Пригород Карлайла был отличным местом, на самом деле. Очёнь зелёным, очень чистым и очень удалённым от столичной суеты. Но для ребёнка школьного возраста он не подходил. И тем более он был противопоказан подростку, в которого Сью очень скоро превратится. Себ сам помнил, как умирал там со скуки и целыми днями палил по банкам из отцовской охотничьей винтовки.

 — Басти…

 — Папа, нет. Если вы хотите воспитывать Сьюзен… — он сел на подоконник рядом, — я буду вам благодарен за помощь. Но она будет жить здесь. Я найду подходящий дом где-то поблизости, чтобы воспоминания об Эмили не душили её, но, в то же время, чтобы она могла не оставлять свою школу, друзей, няню и всё остальное, к чему привыкла. Если вы с мамой захотите жить вместе с ней… — он сделал паузу. 

Это было бы слишком хорошо, чтобы даже мечтать об этом. Мама дала бы Сью всю любовь и всю заботу, которые были ей нужны. А папа присмотрел бы за ними обеими — на случай, если самого Себа не будет рядом.

Папа ссутулил плечи, и Себу стало совестно за одно это предположение.

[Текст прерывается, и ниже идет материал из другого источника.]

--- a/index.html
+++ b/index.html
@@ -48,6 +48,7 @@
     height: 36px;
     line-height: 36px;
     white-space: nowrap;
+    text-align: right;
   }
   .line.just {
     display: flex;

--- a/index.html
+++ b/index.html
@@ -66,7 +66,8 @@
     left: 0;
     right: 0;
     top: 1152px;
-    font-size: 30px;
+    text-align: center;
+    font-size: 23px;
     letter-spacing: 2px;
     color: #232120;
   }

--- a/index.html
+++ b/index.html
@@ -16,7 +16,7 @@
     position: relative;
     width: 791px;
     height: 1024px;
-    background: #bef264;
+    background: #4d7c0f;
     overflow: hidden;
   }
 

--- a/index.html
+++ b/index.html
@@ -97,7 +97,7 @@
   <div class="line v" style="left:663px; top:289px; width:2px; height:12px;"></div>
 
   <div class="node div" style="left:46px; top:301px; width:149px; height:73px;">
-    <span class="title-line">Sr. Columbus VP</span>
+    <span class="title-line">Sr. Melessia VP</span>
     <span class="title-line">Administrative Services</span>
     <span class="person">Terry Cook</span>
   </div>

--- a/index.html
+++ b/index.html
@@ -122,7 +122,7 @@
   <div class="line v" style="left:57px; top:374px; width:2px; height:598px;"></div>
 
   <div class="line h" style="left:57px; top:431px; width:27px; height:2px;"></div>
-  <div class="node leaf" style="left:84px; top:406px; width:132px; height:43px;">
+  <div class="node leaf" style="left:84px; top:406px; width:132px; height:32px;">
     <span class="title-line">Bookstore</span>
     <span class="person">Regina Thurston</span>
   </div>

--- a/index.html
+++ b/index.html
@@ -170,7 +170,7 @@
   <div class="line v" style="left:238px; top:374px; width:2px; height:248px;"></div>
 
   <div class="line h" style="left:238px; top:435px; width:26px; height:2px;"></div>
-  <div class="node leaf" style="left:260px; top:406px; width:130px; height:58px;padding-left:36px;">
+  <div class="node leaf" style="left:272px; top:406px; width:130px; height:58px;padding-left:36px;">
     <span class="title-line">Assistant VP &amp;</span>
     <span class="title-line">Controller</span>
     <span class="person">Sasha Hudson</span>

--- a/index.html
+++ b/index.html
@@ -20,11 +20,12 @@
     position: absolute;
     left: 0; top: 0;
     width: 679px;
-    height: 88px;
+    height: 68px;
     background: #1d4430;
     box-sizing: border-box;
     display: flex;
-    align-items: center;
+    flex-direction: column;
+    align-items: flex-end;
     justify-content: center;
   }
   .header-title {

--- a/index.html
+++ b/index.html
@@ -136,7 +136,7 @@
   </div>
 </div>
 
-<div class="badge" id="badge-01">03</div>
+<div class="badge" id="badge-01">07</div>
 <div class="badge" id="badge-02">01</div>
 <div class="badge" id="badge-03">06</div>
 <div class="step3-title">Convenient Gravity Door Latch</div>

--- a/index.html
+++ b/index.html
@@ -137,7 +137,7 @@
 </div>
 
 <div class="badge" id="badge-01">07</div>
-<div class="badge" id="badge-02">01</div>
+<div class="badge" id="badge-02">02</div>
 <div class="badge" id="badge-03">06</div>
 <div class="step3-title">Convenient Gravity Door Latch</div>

 — Пап, — тихо сказал Себ, — я даже не прошу вас об этом. У вас в Карлайле своя жизнь, которой вы дорожите, и я это понимаю. Не представляю, как мама бросит свой сад. А у тебя работа, охота, друзья. Вам обоим будет плохо в Лондоне. Но Сьюзен будет плохо в Карлайле. У неё здесь тоже есть своя жизнь. Она не должна её бросать.

Папа вздохнул, разом теряя недавнюю суровость, похлопал рукой по карману рубашки и спросил:

 — Ты куришь?

 — Ни за что. И тебе не советую, легкие посадишь.

 — Говоришь точно как твоя мама, — рассмеялся папа. — Мне всё это не нравится, Басти. То, о чём мы говорили раньше… У тебя с детства был талант. В то, что ты отложил винтовку в сторону и ходишь с важным видом за каким-нибудь типом в дорогом пиджаке я не поверю до тех пор, пока ад не замёрзнет. Я, конечно, деревенщина, но немного знаю, чем может заняться такой стрелок как ты, оставшись без работы в большом городе.